Maud's husband was a loyal supporter and favourite of Prince Edward who would in 1272 reign as King Edward I of England. Geoffrey fought with the Prince against Simon de Monfort at the Battle of Evesham, and it was at Ludlow Castle that Prince Edward was sheltered following his escape in May 1265 from Montfortian captivity.
Geoffrey was appointed Justiciar of Ireland by his friend and patron, the new king, Edward I in September 1273, a post he held until June 1276; however, he had little success against the Irish of Leinster. He was summoned to Parliament by writ as 1st Baron Geneville on 6 February 1299.

Together Geoffrey and Maud had at least three children:
- Geoffrey de Geneville (died 1283)
- Sir Piers de Geneville, of Trim and Ludlow (1256- shortly before June 1292), who in his turn married in 1283 Jeanne of Lusignan, by whom he had three daughters, including Joan de Geneville, 2nd Baroness Geneville.
- Joan de Geneville, married Gerald FitzMaurice FitzGerald (died 1287).

==Later years==

In 1283, Maud gave all her lands in England and Wales to Piers, her second eldest son by Geoffrey. These included Ludlow Castle in Shropshire, and Walterstone Manor as well as all the knights' fees which she had held in England. That same year, her son Geoffrey died.
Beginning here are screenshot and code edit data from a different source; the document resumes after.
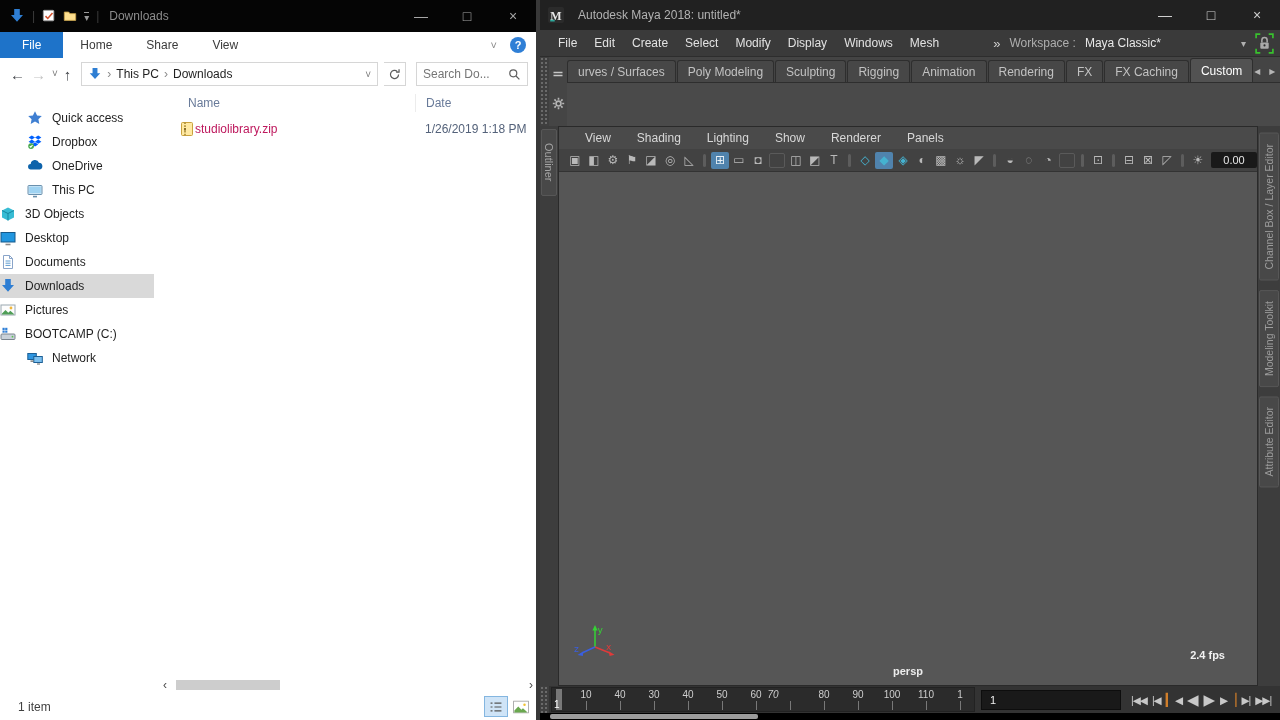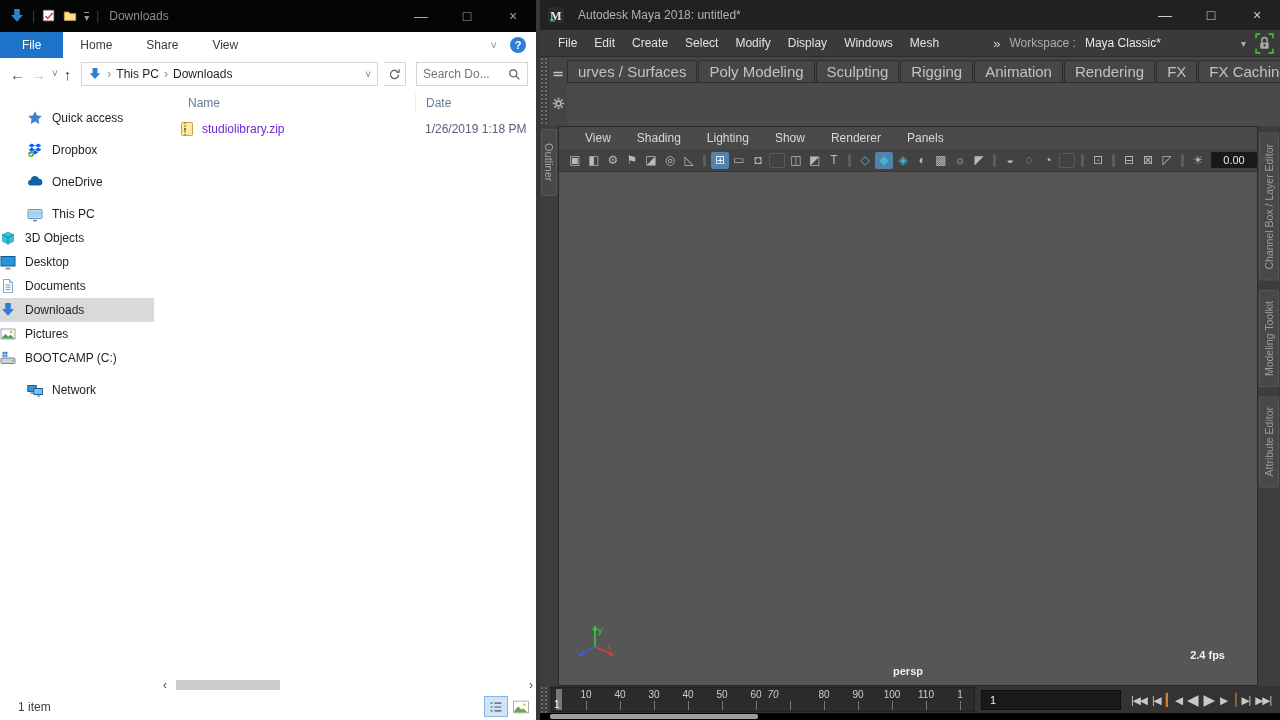"urves / Surfaces" .stab { font-size: 15px -> 12px }
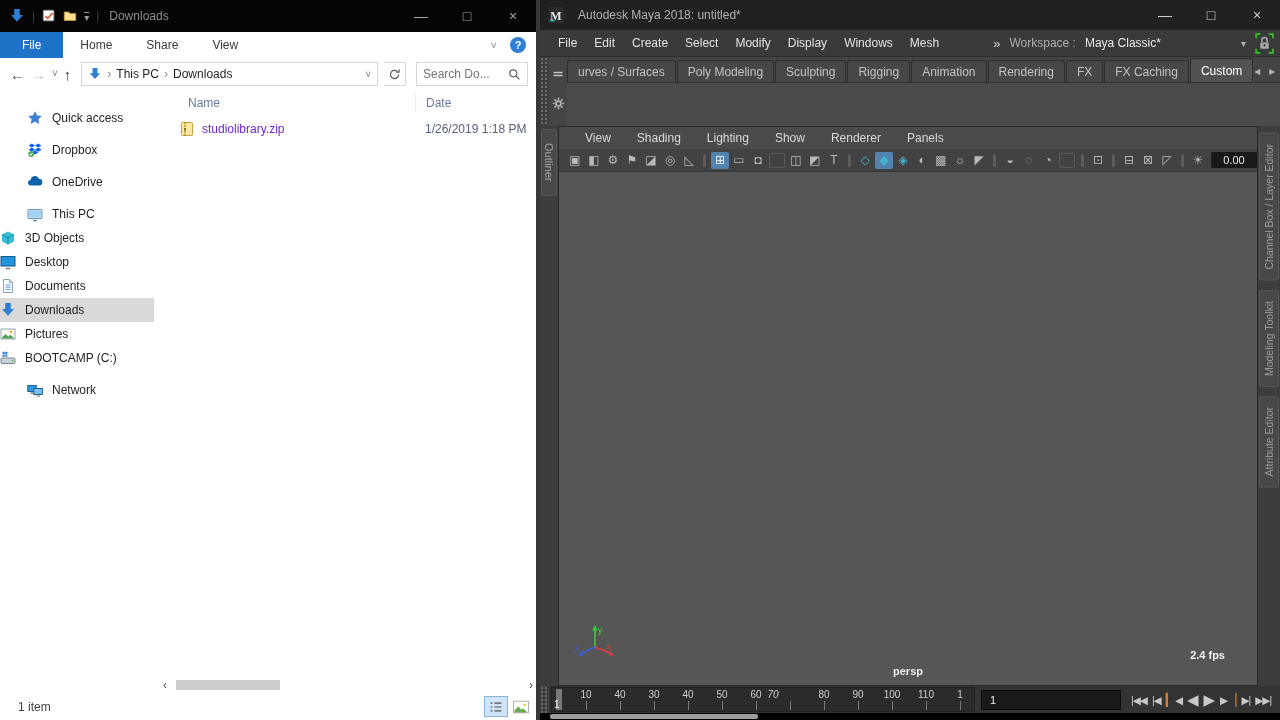"studiolibrary.zip" .f-cell-name { color: #6d28d9 -> #be185d; gap: 7px -> none }
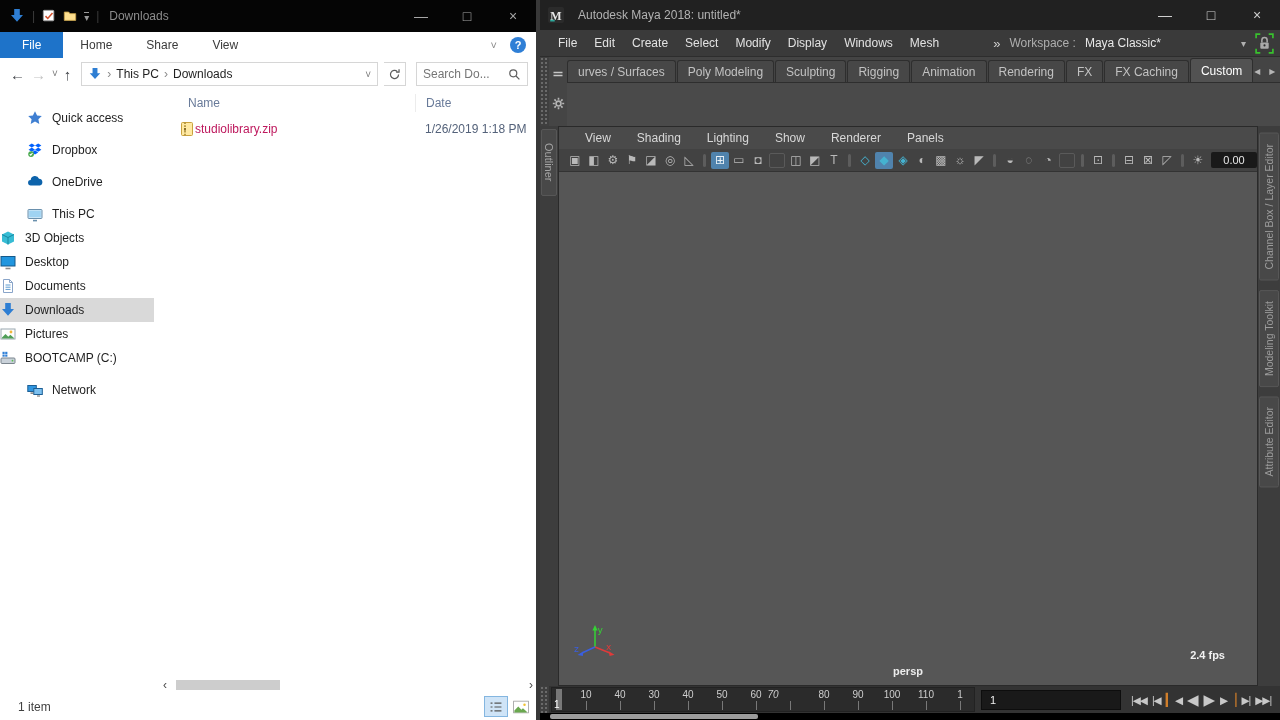"Dropbox" .sb-item.gap { margin-top: 8px -> 0 }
Maud was described as independent-minded, and she usually accompanied her husband on his numerous travels abroad, which included Rome where he was sent on a mission to Pope Nicholas IV in 1290. She was aged sixty at the time. Maud was highly protective of her properties, and always ready to enter into litigation at the slightest threat to her lands or privileges whether posed by family members, the Church, or the Dublin administration.

Maud died at Trim Castle on 11 April 1304 at the age of seventy-four. Her husband Geoffrey died ten years later. Their son Piers had died in 1292, leaving Joan as heiress-apparent to the estates and lordships. She succeeded as the suo jure 2nd Baroness Geneville on 21 October 1314.